Comparing to pandas, cuDF tends to perform better for large datasets because of the follow features: 
* GPUs excel at parallel computation, which is advantageous for many data science and machine learning tasks.
* GPUs typically have much higher memory bandwidth than CPUs, allowing for faster data access in memory-bound operations.
* cuDF leverages GPU's ability to perform vectorized operations efficiently, which is particularly beneficial for large datasets.
* cuDF uses a columnar data format, which can lead to more efficient memory access patterns on GPUs. When performing data operations on cuDF Dataframes, column operations are typically much more performant than row-wise operations.

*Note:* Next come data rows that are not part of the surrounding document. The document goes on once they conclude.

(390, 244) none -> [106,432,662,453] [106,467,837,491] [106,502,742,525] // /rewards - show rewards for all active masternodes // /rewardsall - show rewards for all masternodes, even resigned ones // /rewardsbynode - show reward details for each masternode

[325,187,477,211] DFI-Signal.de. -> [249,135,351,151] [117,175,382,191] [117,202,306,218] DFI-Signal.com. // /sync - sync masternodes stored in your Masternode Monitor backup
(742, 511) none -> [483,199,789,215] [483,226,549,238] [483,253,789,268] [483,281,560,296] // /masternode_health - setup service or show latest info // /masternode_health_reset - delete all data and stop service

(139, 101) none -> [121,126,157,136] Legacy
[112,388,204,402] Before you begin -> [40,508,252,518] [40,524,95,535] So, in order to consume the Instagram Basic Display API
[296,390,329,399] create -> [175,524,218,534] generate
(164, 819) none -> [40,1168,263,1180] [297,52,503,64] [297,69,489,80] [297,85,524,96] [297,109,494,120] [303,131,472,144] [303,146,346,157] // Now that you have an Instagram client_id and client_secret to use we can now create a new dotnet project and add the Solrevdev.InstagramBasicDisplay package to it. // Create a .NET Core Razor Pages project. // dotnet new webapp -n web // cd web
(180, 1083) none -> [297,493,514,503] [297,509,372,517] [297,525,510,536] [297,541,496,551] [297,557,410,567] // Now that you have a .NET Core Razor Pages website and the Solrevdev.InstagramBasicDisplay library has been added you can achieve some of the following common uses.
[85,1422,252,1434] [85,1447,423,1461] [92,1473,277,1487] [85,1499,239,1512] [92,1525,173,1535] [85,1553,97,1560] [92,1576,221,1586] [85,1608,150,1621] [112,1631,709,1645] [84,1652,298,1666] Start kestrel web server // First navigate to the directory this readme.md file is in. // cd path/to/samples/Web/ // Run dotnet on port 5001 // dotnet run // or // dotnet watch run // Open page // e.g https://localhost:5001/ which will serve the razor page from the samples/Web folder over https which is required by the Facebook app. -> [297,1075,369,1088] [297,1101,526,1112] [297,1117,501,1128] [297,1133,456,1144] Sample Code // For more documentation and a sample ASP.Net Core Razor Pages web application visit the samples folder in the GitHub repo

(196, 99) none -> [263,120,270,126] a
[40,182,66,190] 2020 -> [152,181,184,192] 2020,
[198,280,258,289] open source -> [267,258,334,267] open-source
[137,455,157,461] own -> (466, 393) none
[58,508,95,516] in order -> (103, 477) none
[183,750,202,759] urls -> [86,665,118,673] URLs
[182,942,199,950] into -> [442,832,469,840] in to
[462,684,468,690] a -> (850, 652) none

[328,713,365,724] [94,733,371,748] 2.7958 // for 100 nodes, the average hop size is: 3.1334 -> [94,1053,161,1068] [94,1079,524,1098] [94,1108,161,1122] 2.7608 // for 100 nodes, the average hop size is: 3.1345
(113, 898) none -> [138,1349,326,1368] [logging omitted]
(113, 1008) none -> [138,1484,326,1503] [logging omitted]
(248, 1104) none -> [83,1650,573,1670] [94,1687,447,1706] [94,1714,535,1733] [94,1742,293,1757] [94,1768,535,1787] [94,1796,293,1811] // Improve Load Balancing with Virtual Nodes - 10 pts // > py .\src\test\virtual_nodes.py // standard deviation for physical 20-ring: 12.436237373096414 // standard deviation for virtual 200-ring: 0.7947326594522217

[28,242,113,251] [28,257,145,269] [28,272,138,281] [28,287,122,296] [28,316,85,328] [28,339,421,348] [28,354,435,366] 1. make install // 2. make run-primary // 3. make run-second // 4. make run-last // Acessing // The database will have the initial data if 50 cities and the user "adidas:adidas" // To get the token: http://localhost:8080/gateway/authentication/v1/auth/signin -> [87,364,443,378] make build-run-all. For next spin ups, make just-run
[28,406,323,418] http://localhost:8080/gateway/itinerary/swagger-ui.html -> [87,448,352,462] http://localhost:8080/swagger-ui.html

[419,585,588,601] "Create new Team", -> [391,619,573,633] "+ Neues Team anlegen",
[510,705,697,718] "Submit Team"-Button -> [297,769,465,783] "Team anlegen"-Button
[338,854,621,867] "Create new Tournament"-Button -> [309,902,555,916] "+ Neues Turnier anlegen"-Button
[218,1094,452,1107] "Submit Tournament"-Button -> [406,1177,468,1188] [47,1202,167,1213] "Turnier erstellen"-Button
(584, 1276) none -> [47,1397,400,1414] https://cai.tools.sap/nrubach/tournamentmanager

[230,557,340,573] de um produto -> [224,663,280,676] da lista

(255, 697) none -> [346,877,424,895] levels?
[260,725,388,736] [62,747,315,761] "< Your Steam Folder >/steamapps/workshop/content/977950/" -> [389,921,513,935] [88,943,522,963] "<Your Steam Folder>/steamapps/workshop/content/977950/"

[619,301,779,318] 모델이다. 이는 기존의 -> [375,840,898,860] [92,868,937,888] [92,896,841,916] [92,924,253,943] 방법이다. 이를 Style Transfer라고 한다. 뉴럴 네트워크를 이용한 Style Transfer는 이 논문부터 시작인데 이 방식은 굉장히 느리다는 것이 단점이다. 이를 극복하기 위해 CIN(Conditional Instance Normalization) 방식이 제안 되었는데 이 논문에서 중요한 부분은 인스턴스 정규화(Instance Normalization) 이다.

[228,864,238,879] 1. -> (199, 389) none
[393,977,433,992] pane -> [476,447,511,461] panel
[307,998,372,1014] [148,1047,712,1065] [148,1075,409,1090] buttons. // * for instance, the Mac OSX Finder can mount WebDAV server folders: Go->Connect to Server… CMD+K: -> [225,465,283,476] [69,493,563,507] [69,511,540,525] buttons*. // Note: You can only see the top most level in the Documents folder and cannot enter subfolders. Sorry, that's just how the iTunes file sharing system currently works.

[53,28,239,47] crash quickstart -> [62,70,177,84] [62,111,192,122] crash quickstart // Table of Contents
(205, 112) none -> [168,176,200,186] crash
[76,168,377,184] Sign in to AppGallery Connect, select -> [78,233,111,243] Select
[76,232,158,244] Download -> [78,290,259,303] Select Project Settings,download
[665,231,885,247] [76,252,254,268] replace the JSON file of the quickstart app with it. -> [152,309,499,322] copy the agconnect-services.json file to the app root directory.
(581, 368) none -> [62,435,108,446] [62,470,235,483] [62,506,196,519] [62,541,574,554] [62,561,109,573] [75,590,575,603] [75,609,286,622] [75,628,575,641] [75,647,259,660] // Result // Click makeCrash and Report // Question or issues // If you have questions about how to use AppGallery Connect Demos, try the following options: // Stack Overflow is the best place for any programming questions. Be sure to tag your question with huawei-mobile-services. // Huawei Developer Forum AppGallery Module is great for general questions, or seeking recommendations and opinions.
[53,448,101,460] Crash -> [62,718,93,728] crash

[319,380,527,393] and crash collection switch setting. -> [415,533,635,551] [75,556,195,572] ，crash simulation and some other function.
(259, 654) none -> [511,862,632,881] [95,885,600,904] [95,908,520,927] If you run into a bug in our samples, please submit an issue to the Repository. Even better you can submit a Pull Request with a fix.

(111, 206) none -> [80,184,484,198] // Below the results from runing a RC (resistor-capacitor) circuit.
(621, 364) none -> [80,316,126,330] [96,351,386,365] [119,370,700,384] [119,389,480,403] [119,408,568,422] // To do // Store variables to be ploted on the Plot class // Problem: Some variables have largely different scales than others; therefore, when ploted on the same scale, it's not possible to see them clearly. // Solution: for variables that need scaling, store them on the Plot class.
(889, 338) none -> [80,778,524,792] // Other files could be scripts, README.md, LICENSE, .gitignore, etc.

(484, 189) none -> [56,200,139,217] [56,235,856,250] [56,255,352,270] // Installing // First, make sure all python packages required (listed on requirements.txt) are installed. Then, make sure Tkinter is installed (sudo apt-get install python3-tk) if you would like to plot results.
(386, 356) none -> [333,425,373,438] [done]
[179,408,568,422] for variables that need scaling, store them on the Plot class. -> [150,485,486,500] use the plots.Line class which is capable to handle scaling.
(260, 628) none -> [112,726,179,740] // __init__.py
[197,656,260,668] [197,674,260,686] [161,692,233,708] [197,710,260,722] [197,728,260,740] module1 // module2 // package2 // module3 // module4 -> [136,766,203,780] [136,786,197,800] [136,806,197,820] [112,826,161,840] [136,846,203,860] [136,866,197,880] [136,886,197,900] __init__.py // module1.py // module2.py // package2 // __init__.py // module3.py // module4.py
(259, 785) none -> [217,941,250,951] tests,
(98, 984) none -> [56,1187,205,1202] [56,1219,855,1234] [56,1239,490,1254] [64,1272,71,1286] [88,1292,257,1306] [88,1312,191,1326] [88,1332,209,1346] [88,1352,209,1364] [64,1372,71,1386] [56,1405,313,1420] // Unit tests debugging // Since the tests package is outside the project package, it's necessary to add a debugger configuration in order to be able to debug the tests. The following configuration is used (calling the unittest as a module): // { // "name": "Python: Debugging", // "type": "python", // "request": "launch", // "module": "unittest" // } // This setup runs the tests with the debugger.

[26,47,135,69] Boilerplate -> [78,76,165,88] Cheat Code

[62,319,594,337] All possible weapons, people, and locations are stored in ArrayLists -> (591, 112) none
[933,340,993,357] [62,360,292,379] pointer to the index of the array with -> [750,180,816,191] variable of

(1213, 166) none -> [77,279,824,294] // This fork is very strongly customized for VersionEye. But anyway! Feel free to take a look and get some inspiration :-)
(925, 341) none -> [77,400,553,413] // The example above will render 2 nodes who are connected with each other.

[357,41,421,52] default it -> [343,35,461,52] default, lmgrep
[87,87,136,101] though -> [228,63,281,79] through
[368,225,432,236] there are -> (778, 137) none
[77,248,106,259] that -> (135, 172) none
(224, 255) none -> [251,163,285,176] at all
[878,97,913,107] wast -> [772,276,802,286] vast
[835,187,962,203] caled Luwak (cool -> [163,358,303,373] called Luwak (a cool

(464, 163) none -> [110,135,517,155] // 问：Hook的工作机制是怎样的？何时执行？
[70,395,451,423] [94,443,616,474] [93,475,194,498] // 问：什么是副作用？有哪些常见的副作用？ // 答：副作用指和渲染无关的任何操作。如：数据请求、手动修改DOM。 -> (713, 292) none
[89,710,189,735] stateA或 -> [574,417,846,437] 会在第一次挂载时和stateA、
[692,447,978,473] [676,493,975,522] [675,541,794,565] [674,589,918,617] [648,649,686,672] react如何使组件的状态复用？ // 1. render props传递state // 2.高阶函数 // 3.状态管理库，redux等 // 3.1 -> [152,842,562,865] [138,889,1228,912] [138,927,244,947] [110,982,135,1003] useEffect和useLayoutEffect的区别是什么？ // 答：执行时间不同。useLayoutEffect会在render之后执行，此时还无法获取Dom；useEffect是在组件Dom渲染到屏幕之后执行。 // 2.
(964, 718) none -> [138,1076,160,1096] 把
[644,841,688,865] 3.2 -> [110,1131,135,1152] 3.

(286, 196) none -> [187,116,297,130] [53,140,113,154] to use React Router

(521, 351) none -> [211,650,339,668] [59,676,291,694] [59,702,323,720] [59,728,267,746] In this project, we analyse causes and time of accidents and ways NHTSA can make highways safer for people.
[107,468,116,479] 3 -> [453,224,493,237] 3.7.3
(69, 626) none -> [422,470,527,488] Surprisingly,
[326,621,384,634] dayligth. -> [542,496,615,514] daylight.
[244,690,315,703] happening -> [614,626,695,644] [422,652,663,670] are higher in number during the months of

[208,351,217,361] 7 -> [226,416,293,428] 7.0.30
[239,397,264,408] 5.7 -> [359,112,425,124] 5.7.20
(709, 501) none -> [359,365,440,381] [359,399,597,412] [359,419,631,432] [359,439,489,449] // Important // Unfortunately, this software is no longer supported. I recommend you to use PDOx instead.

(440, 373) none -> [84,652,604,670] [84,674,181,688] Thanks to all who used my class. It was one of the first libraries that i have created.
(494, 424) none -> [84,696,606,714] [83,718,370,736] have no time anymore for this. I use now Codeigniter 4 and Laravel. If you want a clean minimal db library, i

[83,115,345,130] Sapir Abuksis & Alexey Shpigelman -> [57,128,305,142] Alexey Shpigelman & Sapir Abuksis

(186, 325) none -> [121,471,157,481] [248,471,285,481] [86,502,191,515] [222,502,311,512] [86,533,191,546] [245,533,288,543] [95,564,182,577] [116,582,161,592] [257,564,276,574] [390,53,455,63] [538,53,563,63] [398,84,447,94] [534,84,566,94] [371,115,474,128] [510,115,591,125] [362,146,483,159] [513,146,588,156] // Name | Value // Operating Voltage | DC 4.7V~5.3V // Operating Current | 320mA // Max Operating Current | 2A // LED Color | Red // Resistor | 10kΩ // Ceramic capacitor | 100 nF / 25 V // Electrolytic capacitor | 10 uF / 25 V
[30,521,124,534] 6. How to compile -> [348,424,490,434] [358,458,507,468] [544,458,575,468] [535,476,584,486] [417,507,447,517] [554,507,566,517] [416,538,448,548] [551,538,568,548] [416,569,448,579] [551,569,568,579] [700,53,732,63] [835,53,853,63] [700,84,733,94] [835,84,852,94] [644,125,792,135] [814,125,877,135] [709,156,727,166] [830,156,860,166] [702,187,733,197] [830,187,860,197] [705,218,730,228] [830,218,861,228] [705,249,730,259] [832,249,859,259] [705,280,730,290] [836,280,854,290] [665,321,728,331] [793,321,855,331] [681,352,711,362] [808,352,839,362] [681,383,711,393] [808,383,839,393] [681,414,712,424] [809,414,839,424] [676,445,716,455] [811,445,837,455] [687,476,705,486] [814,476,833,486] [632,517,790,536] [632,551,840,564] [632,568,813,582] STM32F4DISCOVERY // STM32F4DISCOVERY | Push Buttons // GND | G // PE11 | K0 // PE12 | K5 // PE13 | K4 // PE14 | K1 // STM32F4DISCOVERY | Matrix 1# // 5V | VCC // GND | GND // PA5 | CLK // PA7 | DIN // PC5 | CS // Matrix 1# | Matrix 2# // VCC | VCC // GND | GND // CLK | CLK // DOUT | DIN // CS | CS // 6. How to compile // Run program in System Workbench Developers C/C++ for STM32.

**Note**: It's important to note that the performance advantage of cuDF over pandas can vary depending on the specific operation, data size, and hardware configuration. For smaller datasets or simpler operations, the overhead of GPU initialization might make pandas on CPU faster.

## cuDF pandas ##
Starting with version `23.10.01`, cuDF introduced a **pandas accelerator mode** (`cudf.pandas`) that supports 100% of the pandas API. This mode allows users to accelerate pandas code on the GPU without requiring any code changes. Not all operations can be performed on the GPU. When using `cudf.pandas`, operations that can be accelerated will run on the GPU, while unsupported operations will automatically fall back to pandas on the CPU. For example, `.read_sql()`. this will first read sql with pandas and move the data to cuDF.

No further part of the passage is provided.